Resonance
Affective research for calm technologies2.
We are interested in practical, collaborative technology studies.
Resonance is an intimate research domain generating alternative tools, mindsets and approaches for affective computing3. This research aims to support human orientation toward integrated emotional access.
2 or calm design is a type of information technology described by Mark Weiser and John Seely Brown as that which informs but doesn't demand our focus or attention; also developed by Amber Case as an effort to expand the awareness of how humans and computers can live in harmony
3 framework of study founded by Rosalind Picard for developing computational systems that may recognize, interpret, process, and simulate human affect
Introduction
Jordan Caldwell
The State of: Language Arts & Research (2023)
Affective computing is a framework of study for developing computational systems that may recognize, interpret, process, and simulate human affect1. The framework affirms emotion as a central facility in rational decision-making, such that it sets out to enhance computer logic with emotion-driven capabilities. Dealing with emotional intelligence, as it remains an overlooked grey area in most modern cultures, the advancements to machines proposed by affective computing carry precarious possibilities. Latent potentials point towards a future where artificial intelligences (AI) may extend past the emotional aptitudes of conscious humans on the planet. Modernized culture’s state of emotional ignorance stems from a recent history where philosophy and sciences fail to address the implicit learning and unconscious patterns that control explicit thinking2. AI systems designed to work with data mined from the human unconscious now awaken us to critical blind spots, including stalled progress in emotion theory.
Part of the reason why emotion theory has seen so little progress is that emotional patterns depend on the context in which they are elicited. So far, this research has been limited to lab settings, when real-life observation provides ideal scenarios. Historically, carrying studies outside of lab environments with realistic results presented difficulties, and new theories rarely developed. Although some experiments may be valid within controlled lab settings, most cannot claim to have validity to true life experiences, which is also due to severe lack of representation amongst study subjects3. Greater breadth of observational, in-situation studies are more achievable now thanks to recent commercial developments and the market research they require. At the same time, commercial endeavors also aid in loopholes away from greater knowledge access, including emotional learning4. Systemic obstructions to emotion theory, inside and outside of lab-based information systems, mitigate the fertility of affective language; collective tools needed for working with the feeling self that have not received light to grow. Emotion retains copious illegible forms, making it hard to tap its prescient role within our intelligence structure.

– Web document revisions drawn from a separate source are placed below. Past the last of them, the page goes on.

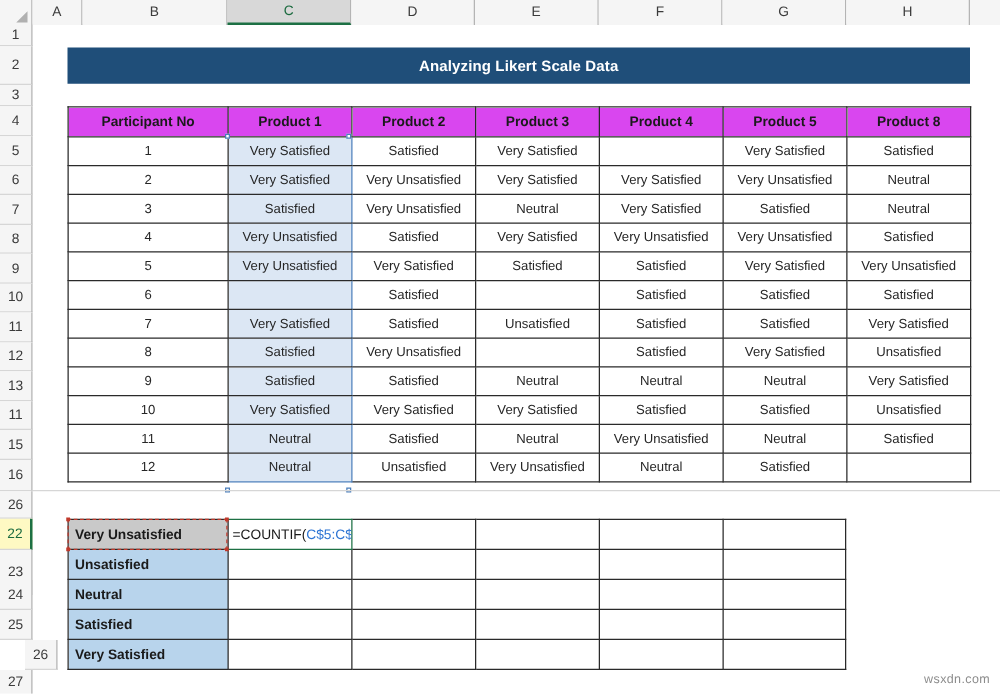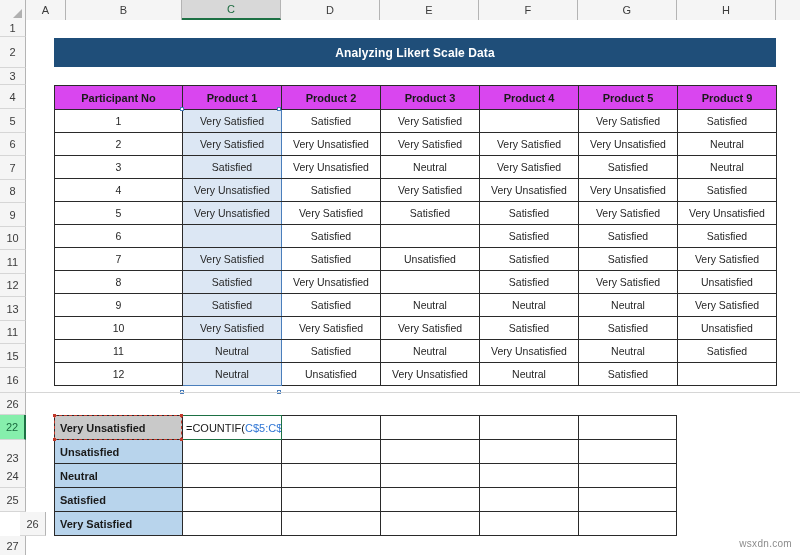--- a/index.html
+++ b/index.html
@@ -65,21 +65,21 @@
     background: #f5f5f5;
     border-right: 1px solid #b4b4b4;
     border-bottom: 1px solid #d6d6d6;
     font-size: 11px;
     color: #3b3b3b;
     display: flex;
     align-items: center;
     justify-content: center;
   }
   .rowhead.sel {
-    background: #86efac;
+    background: #fef9c3;
     color: #1b6b3f;
     border-right: 2px solid #1d7044;
   }
 
   
   .banner {
     position: absolute;
     background: #1f4e79;
     color: #ffffff;
     font-size: 12px;
@@ -255,21 +255,21 @@
       <col style="width:99px;">
     </colgroup>
     <thead>
       <tr>
         <th>Participant No</th>
         <th>Product 1</th>
         <th>Product 2</th>
         <th>Product 3</th>
         <th>Product 4</th>
         <th>Product 5</th>
-        <th>Product 9</th>
+        <th>Product 8</th>
       </tr>
     </thead>
     <tbody id="main-tbody">
         <tr class="firstsel">
           <td>1</td>
           <td class="selcol">Very Satisfied</td>
           <td>Satisfied</td>
           <td>Very Satisfied</td>
           <td></td>
           <td>Very Satisfied</td>

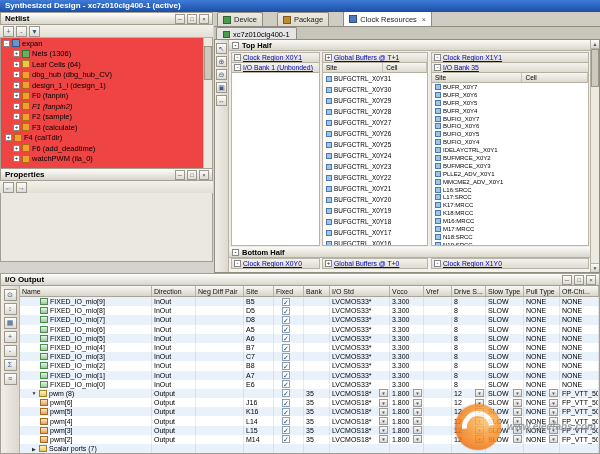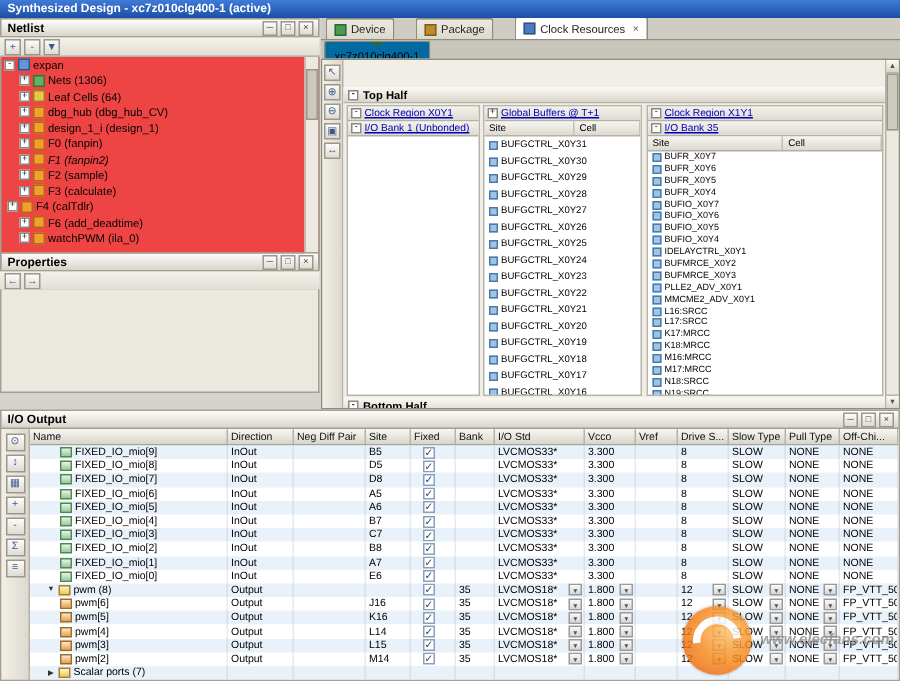--- a/index.html
+++ b/index.html
@@ -52,29 +52,29 @@
   .tab{display:flex;align-items:center;gap:3px;height:13px;padding:0 5px;margin-right:14px;font-size:7.5px;
     background:linear-gradient(#ecead f,#dcd9cf);background:linear-gradient(#eceadf,#dcd9cf);
     border:1px solid #8f8b7f;border-bottom:none;border-radius:2px 2px 0 0;color:#222;}
   .tab.active{background:#fff;height:14px;}
   .tab-ic{width:8px;height:8px;border:1px solid rgba(0,0,0,.35);box-sizing:border-box;flex:none;}
   .device-icon{background:#4a9a50;}
   .package-icon{background:#c08a30;}
   .clock-icon{background:#4a7ac0;}
   .tab-close{font-size:7px;color:#555;margin-left:2px;}
   .substrip{height:13px;background:#c8c5bb;border-bottom:1px solid #8f8b7f;display:flex;align-items:flex-end;padding-left:2px;}
-  .subtab{display:flex;align-items:center;gap:3px;height:12px;padding:0 6px;font-size:7.5px;background:#0369a1;
-    border:1px solid #8f8b7f;border-bottom:none;border-radius:2px 2px 0 0;flex-direction:column;}
+  .subtab{display:flex;align-items:center;gap:3px;height:12px;padding:0 6px;font-size:7.5px;background:#e5e5e5;
+    border:1px solid #8f8b7f;border-bottom:none;border-radius:2px 2px 0 0;}
   .chip-ic{width:7px;height:7px;background:#4a9a50;border:1px solid #2a6a30;box-sizing:border-box;}
 
   .clock-content{position:absolute;top:27px;left:0;right:0;bottom:0;border:1px solid #8f8b7f;box-sizing:border-box;background:#f0eee6;}
   .tool-strip{position:absolute;top:0;left:0;bottom:0;width:14px;background:linear-gradient(90deg,#f2efe8,#ddd9cf);
     border-right:1px solid #b6b2a6;display:flex;flex-direction:column;align-items:center;padding-top:2px;box-sizing:border-box;}
   .tool-strip .wicon{width:11px;height:11px;margin:1px 0;}
-  .clock-scroll{position:absolute;top:0;left:14px;right:9px;bottom:0;background:#f4f2ec;overflow:hidden;margin-top:18px;}
+  .clock-scroll{position:absolute;top:0;left:14px;right:9px;bottom:0;background:#f4f2ec;overflow:hidden;}
   .vscroll{position:absolute;top:0;right:0;bottom:0;width:9px;background:#ece9e0;border-left:1px solid #b6b2a6;box-sizing:border-box;}
   .vs-arrow{height:8px;font-size:5px;line-height:8px;text-align:center;color:#555;background:linear-gradient(#fcfcfa,#d8d5ca);border-bottom:1px solid #b6b2a6;}
   .vs-arrow.bot{position:absolute;bottom:0;left:0;right:0;border-top:1px solid #b6b2a6;border-bottom:none;}
   .vs-thumb{position:absolute;top:9px;left:0;right:0;height:38px;background:#cdc9bd;border:1px solid #9a968a;box-sizing:border-box;}
 
   .half-hdr{display:flex;align-items:center;gap:3px;height:11px;background:linear-gradient(#fbfaf6,#d9d6cb);
     border-bottom:1px solid #b4b0a4;font-weight:bold;font-size:7.5px;padding-left:3px;box-sizing:border-box;}
   .cols{position:relative;height:196px;background:#efede5;}
   .col{position:absolute;top:1px;bottom:1px;border:1px solid #b8b4a8;background:#fff;box-sizing:border-box;overflow:hidden;}
   .col1{left:2px;width:89px;}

We are presented with a two-pronged problem requiring a multifaceted approach. One prong, what this project sees as second of the two, is the need to develop and implement affective computing systems in order to support emotional fitness. If we are to practically while safely reap the benefits of emotionally intelligent advances in technology, an earlier prong is called forward: a prerequisite that is the learning, retention and embodiment of affective wisdom and emotional understanding. For example, there is a reason why people must learn to drive before there is a need for building faster, more complex cars.
Raising individual and global consciousness can help us improve personal and collective health, well-being and harmony. We suggest that this begins with people taking greater responsibility for their day-to-day decisions, actions and behaviors, which can result in establishing a new and healthier physiological and psychological internal baseline reference.
The Intuitive Heart (2014) HeartMath Research Center
Holding both prongs in body and mind, Resonance is an intimate research domain6 for developing calm technologies7. The project’s goal is to support human orientation, as well as development toward integrated emotional access. The conceptual framework threads together ideas about physical resonance, audiovisual media, internal emotion architecture, and methods for observing an emotional baseline. The methodology acknowledges the lack of real-life observation and inclusive representation in emotion theory, and aims to proactively address privacy concerns that increasingly surround personal biometric data, while also integrating the values of the open source community. By generating alternative tools, mindsets and approaches for affective computing, this research intends to engender and promote reflective self-healing modalities.
The motivation for this paper is to ground the context that Resonance sits within, in the realms of both intangible ideology and tangible reality. Establishing this referential frame will serve to inform any future ideas that emerge within the Resonance research domain. The following sections of this paper discuss adverse effects of the modern technology development paradigm; look at how emotion is regarded in this paradigm; and calls forth divergent contextualization to further affective computing; advocating a balanced technoculture in support of bidirectional emotional learning between humans and machines.
To these endpoints, Resonance works with language forms and “self-orienting” design as key tool and mindset categories, respectively. Keys in the sense that they can enable access to pathways that are yet to be traversed. Pathways are meeting places, directions, journeys and wanderings; they show us to opportunities for communal work like decoding emotional grey areas, building shared language, and seeing personal technologies as powerful intermediaries for affective awareness.